GitHub - PranavBhatP/velox-db: An hobby project to construct a fully functioning vector database from scratch using first principles. Built to be fast. Available as a python package.

High-Performance Embedded Vector Database

Overview

VeloxDB is a production-ready vector database engineered for high-performance similarity search operations. The system leverages native C++ implementation with AVX2 SIMD instruction sets to deliver optimal performance for vector-intensive workloads.

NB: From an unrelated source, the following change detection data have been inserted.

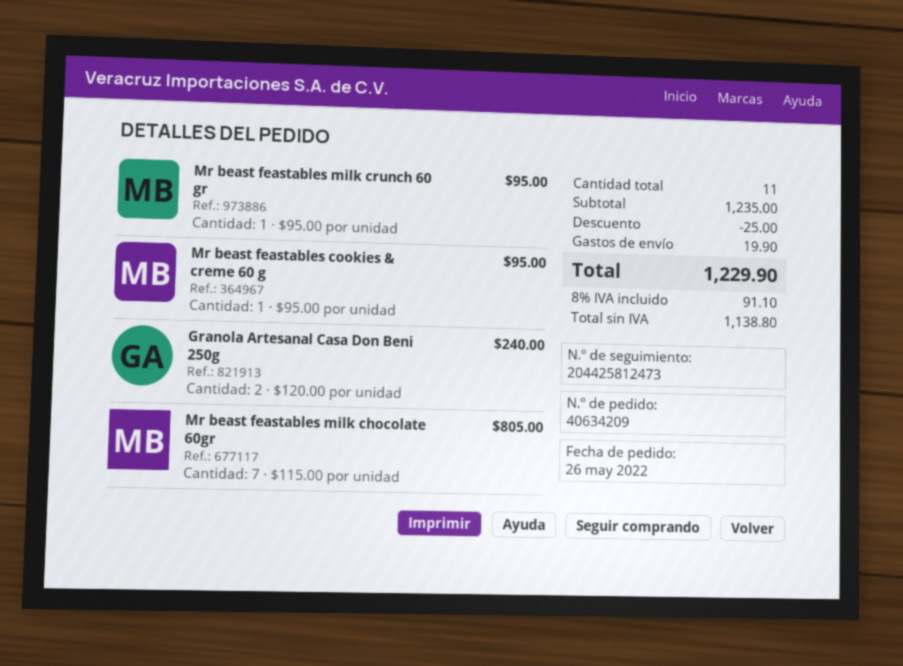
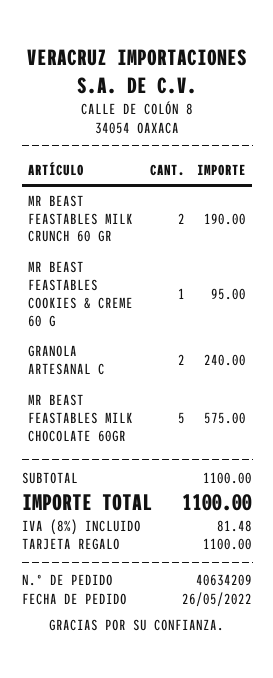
Mr beast feastables milk crunch 60 gr: 1 for 95.00 -> 2 for 190.00
Mr beast feastables milk chocolate 60gr: 7 for 805.00 -> 5 for 575.00
subtotal: 1235.00 -> 1100.00
discount: 25.00 -> none
shipping: 19.90 -> none
tax: 8% = 91.10 -> 8% = 81.48
total: 1229.90 -> 1100.00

With support for datasets exceeding available memory through memory-mapped file I/O and intelligent indexing via Inverted File structures, VeloxDB provides enterprise-grade scalability while maintaining a simple developer experience.

Key Features

High Performance: Native C++ implementation with AVX2 SIMD instructions for vectorized distance calculations
Scalable Architecture: Memory-mapped file support enables handling datasets larger than available RAM
Intelligent Indexing: Inverted File Index (IVF) with K-Means clustering for efficient approximate nearest neighbor (ANN) search
Python Integration: Simple, intuitive Python API via pybind11 bindings
Persistent Storage: Save and load vector databases and indices in the efficient .fvecs format
Flexible Metrics: Support for Euclidean and Cosine distance metrics
REST API: Optional FastAPI server for remote access and microservice deployments

Installation

From PyPI

pip install veloxdb

From Source

git clone https://github.com/PranavBhatP/velox-db.git
cd velox-db
pip install .

Requirements:

Python 3.9+
CMake 3.15+
C++17 compatible compiler
AVX2-capable CPU (for SIMD optimizations)

Quick Start

Basic Usage

import veloxdb

# Create a new vector index
db = veloxdb.VectorIndex()

# Add vectors
db.add_vector([1.0, 2.0, 3.0, 4.0, 5.0])
db.add_vector([2.0, 3.0, 4.0, 5.0, 6.0])
db.add_vector([10.0, 20.0, 30.0, 40.0, 50.0])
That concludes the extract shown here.